Il faut protéger la planète, même pendant les conflits (PNUE)

6 novembre 2019

Il faut agir davantage pour protéger l'environnement en temps de guerre si l'on veut que le monde atteigne l'objectif d'un avenir plus durable pour tous les peuples et pour la planète, a averti la Directrice exécutive du Programme des Nations Unies pour l'environnement (PNUE) à l’occasion de la Journée internationale pour la prévention de l'exploitation de l'environnement en temps de guerre et de conflit armé.

« Les facteurs environnementaux sont rarement, sinon jamais, la seule cause de conflit violent. Cependant, l'exploitation des ressources naturelles et les stress environnementaux connexes peuvent être impliqués dans toutes les phases du cycle du conflit, qu'il s'agisse de contribuer à l'éclatement et à la perpétuation de la violence ou de compromettre les perspectives de paix », a expliqué mercredi Inger Andersen, dans un communiqué.

Malgré la protection fournie par plusieurs instruments juridiques, l'environnement continue d'être « la victime silencieuse des conflits armés dans le monde entier », selon le PNUE.

« L'accès à l'eau, la dégradation des terres, les inondations et la pollution, en plus de la concurrence pour les ressources extractives, peuvent exacerber directement les tensions et conduire à l'éclatement de conflits, comme c'est le cas pour les problèmes d'épuisement des ressources comme la déforestation, l'érosion des sols et la désertification », a signalé Mme Andersen.

2001/2002 © UNEP
Incendies à la raffinerie de pétrole, Pancevo, Serbie.le bombardement de dizaines de sites industriels lors du conflit du Kosovo en 1999 a entraîné une contamination chimique toxique.

De l'agent Orange à Daech

Selon le PNUE, les préoccupations du public concernant le ciblage et l'utilisation de l'environnement lors d'affrontements ont atteint leur apogée pendant la guerre du Vietnam, où l'emploi de l'herbicide toxique Agent orange a entraîné une déforestation et une contamination massives.

Le tollé international qui en a résulté a entraîné la création de deux nouveaux instruments juridiques internationaux : la Convention sur l’interdiction d’utiliser des techniques de modification de l’environnement à des fins militaires ou toutes autres fins hostiles en 1976 et un amendement aux Conventions de Genève, qui réglementent la conduite de la guerre, un an plus tard.

Le PNUE a rappelé que la pollution importante causée par la destruction intentionnelle de puits de pétrole au Koweït pendant la guerre du Golfe de 1991 avait suscité de nouveaux appels au renforcement de la protection juridique de l'environnement en temps de guerre.

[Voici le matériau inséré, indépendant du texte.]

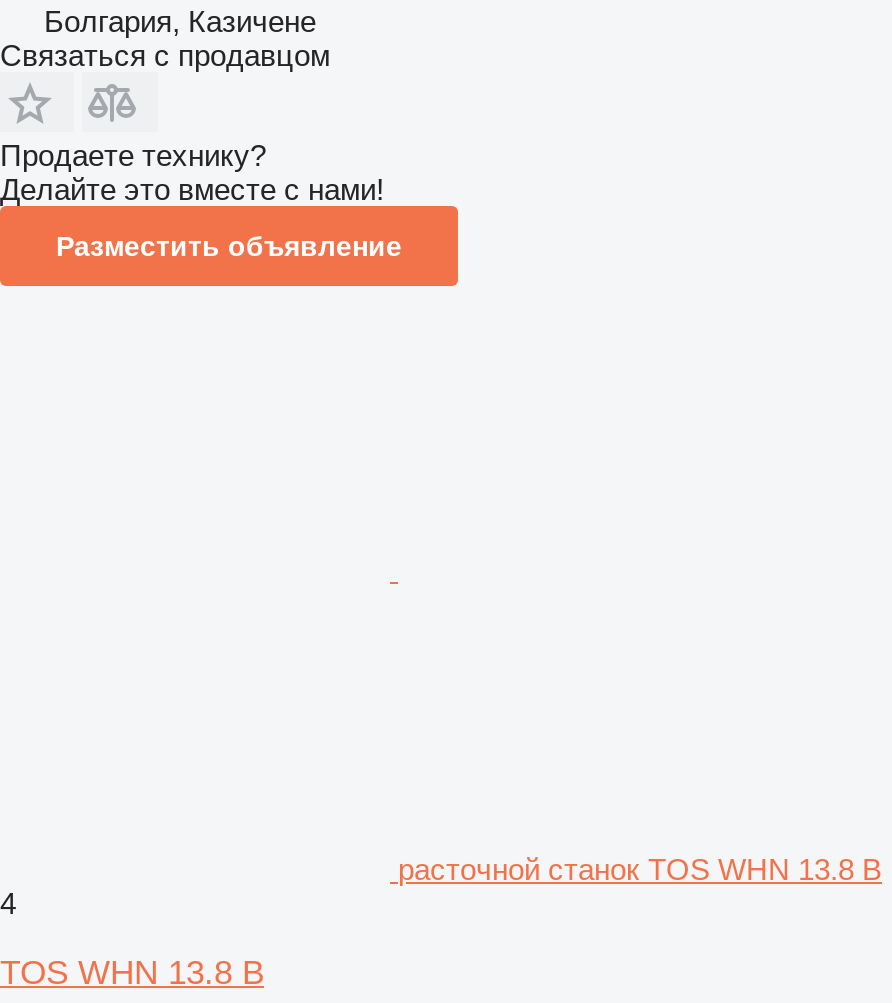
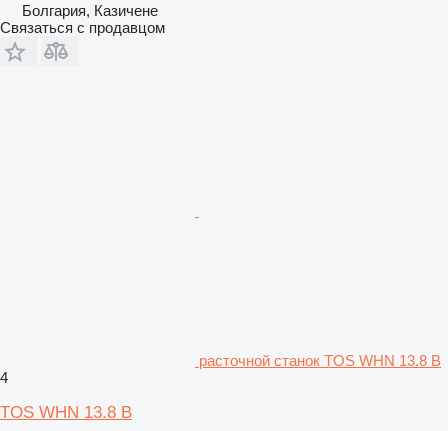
- Продаете технику?
- Делайте это вместе с нами!
- Разместить объявление
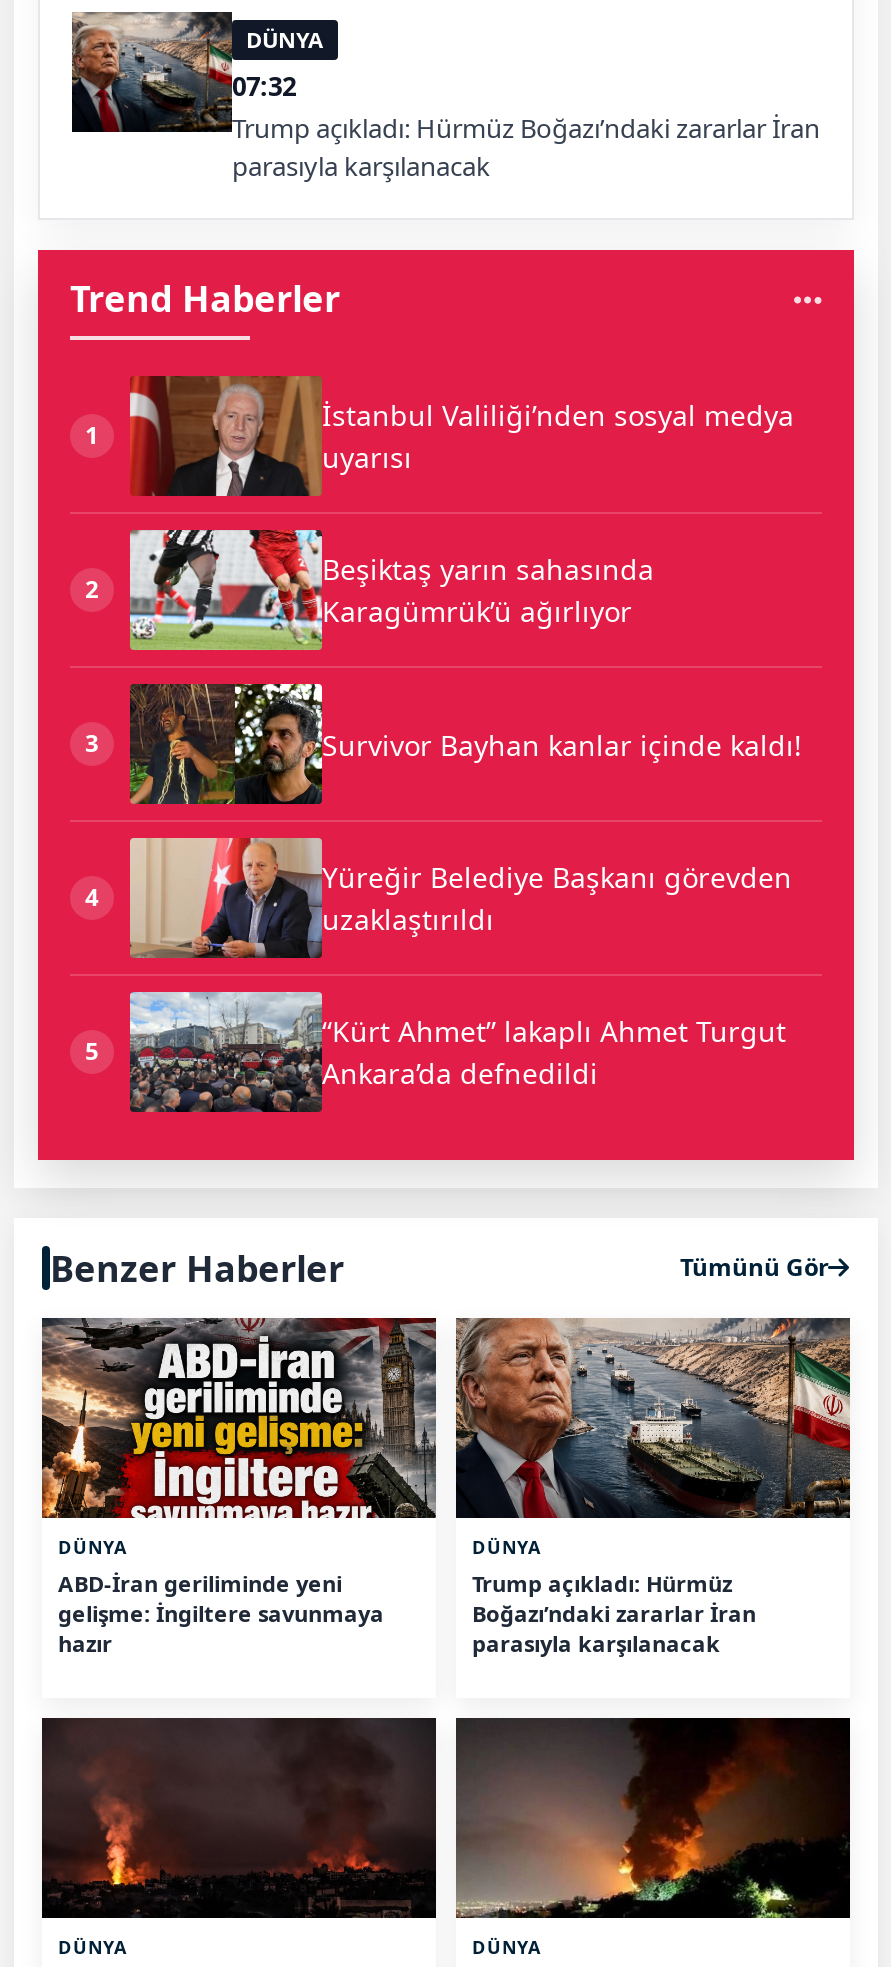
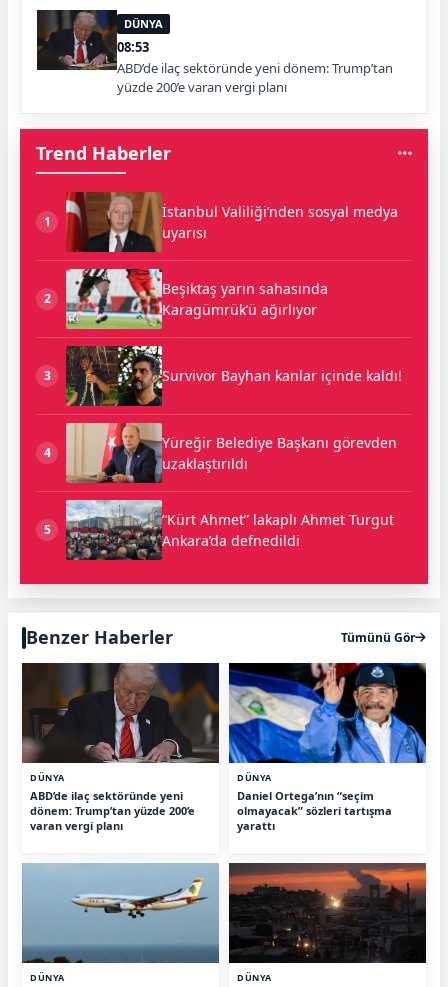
- [image]
- 07:32
- Trump açıkladı: Hürmüz Boğazı’ndaki zararlar İran
- parasıyla karşılanacak
+ [image]
+ 08:53
+ ABD’de ilaç sektöründe yeni dönem: Trump’tan
+ yüzde 200’e varan vergi planı

- [image]
- ABD-İran geriliminde yeni
- gelişme: İngiltere savunmaya
- hazır
+ [image]
+ ABD’de ilaç sektöründe yeni
+ dönem: Trump’tan yüzde 200’e
+ varan vergi planı

- [image]
- Trump açıkladı: Hürmüz
- Boğazı’ndaki zararlar İran
- parasıyla karşılanacak
+ [image]
+ Daniel Ortega’nın “seçim
+ olmayacak” sözleri tartışma
+ yarattı

- [image]
+ [image]

- [image]
+ [image]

Depuis lors, la dévastation s'est poursuivie. Par exemple, le bombardement de dizaines de sites industriels lors du conflit du Kosovo en 1999 a entraîné une contamination chimique toxique.

Plus récemment, les militants de Daech ont mis le feu à des puits de pétrole qu'ils détenaient lorsqu'ils se sont retirés de régions d'Iraq, libérant ce que le PNUE décrit comme un « mélange toxique » de gaz et autres composants dans l'air.

Photo MANUI
Le Programme des Nations Unies pour l'environnement (PNUE) organise un atelier sur l'assainissement des sites contaminés par les hydrocarbures dans les zones touchées par le conflit à Kirkouk, en Iraq.

Protéger la planète, même en période de conflit

La Directrice exécutive du PNUE a noté qu'au cours des dernières décennies la façon dont la communauté internationale comprend les défis à la paix et à la sécurité avait fondamentalement changé.

L'augmentation du nombre d'acteurs non étatiques signifie que la sécurité n'est pas seulement considérée en termes de menaces militaires conventionnelles. « Cette évolution du paysage sécuritaire exige un changement dans la façon dont la communauté internationale s'engage dans la gestion des conflits », a-t-elle affirmé.

Pour Mme Andersen, le rôle potentiel des ressources naturelles et de l'environnement doit être pris en compte dès le départ : de la prévention des conflits et de l'alerte rapide, au rétablissement, au maintien et à la consolidation de la paix.

« Si nous voulons atteindre les objectifs du développement durable, nous devons agir avec plus d'urgence et de cohérence pour réduire les menaces que les conflits armés font peser sur notre environnement et, en fin de compte, sur notre santé et nos moyens de subsistance », a-t-elle dit.

En cette Journée internationale pour la prévention de l'exploitation de l'environnement en temps de guerre et de conflit armé, nous n'avons qu'une seule voie à suivre : renforcer notre ambition de protéger notre planète, même dans les scénarios les plus complexes et les plus difficiles, a conclu la cheffe du PNUE.